When you want to sell a pickup truck, you license a cheesy Bob Seger song and overlay it with images of rugged, burly men in cowboy hats and construction helmets dragging ridiculously large loads of random crap up horrifyingly steep inclines at dangerously unsafe speeds. But what do you do when you want to sell a snub-nosed four-door that plugs into a wall? You call Microsoft.
Chevy will be running conventional online ads for the Volt over the internet and Xbox Live, but the car maker has also teamed up with Microsoft to include it as an unlockable vehicle in Kinect Joy Ride, a motion-controller driving game. Kinect will also be used in a series of Volt promotional events and showroom tours across the U.S.
"[The Volt is] One of the most exciting developments the automotive industry has seen in years. Our marketing campaign needs to reflect this," said Chevrolet Marketing's U.S. VP Jim Campbell. "Kinect allows us to bring the excitement of the showroom to the living rooms of our customers. It's a way for us to replicate the experience of physically engaging with a product that is essential to the customer's purchasing decision."

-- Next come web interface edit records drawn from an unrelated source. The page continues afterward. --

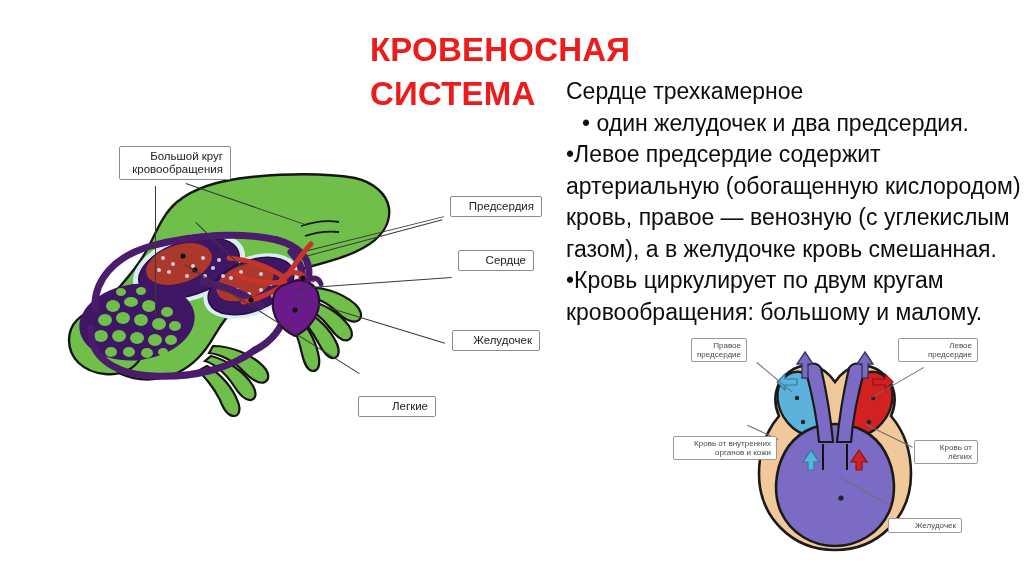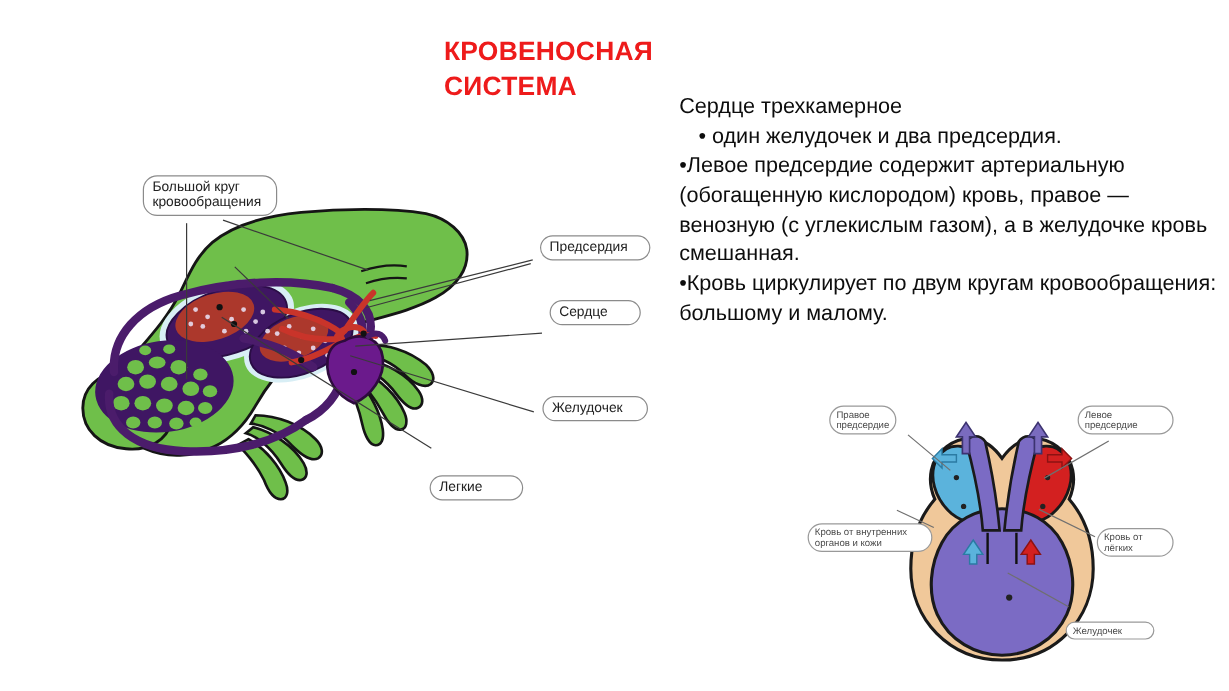--- a/index.html
+++ b/index.html
@@ -10,42 +10,42 @@
     font-family:"Liberation Sans","DejaVu Sans",sans-serif;
     overflow:hidden;
     position:relative;
   }
   .slide{position:absolute;inset:0;width:1024px;height:576px;}
 
   
   .title{
     position:absolute;left:370px;top:28px;width:230px;
     color:#EE1B1B;
-    font-size:22px;font-weight:bold;line-height:1.32;
+    font-size:33px;font-weight:bold;line-height:1.32;
     letter-spacing:0.2px;
   }
 
   
   .bodytext{
     position:absolute;left:566px;top:76px;width:458px;
-    font-size:18px;line-height:1.37;color:#0d0d0d;
+    font-size:23px;line-height:1.37;color:#0d0d0d;
     z-index:6;
   }
   .bodytext p{margin:0;}
   .bt-bullet-indent{padding-left:40px;text-indent:-24px;}
   .bt-bullet-tight{padding-left:0;}
 
   
   .lbl{
     position:absolute;
     background:#ffffff;
     border:1px solid #8b8b8b;
-    border-radius:12px;
+    border-radius:2px;
     color:#222;
-    text-align:left;
+    text-align:right;
     line-height:1.15;
     box-sizing:border-box;
     z-index:5;
   }
   .lbl-frog{font-size:11.5px;padding:3px 7px;}
   .lbl-heart{font-size:8px;padding:2px 5px;border-color:#999;color:#4a4a4a;}
 
   
   .leader{position:absolute;background:#3a3a3a;transform-origin:0 0;height:1px;z-index:4;}
   .leader-grey{background:#6f6f6f;}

The cynic in me is anxious to make a snide remark but the truth is that product placement in entertainment media is hardly a new phenomenon and this isn't the first time videogames have been used to sell cars, either: Ford had an entire series of racing games dedicated to it that ran for almost a decade. Microsoft, meanwhile, was dabbling with licensed unlockable vehicles all the way back in 2000 with Midtown Madness. Kinect and the Volt may be new, but videogames and cars? Not so much.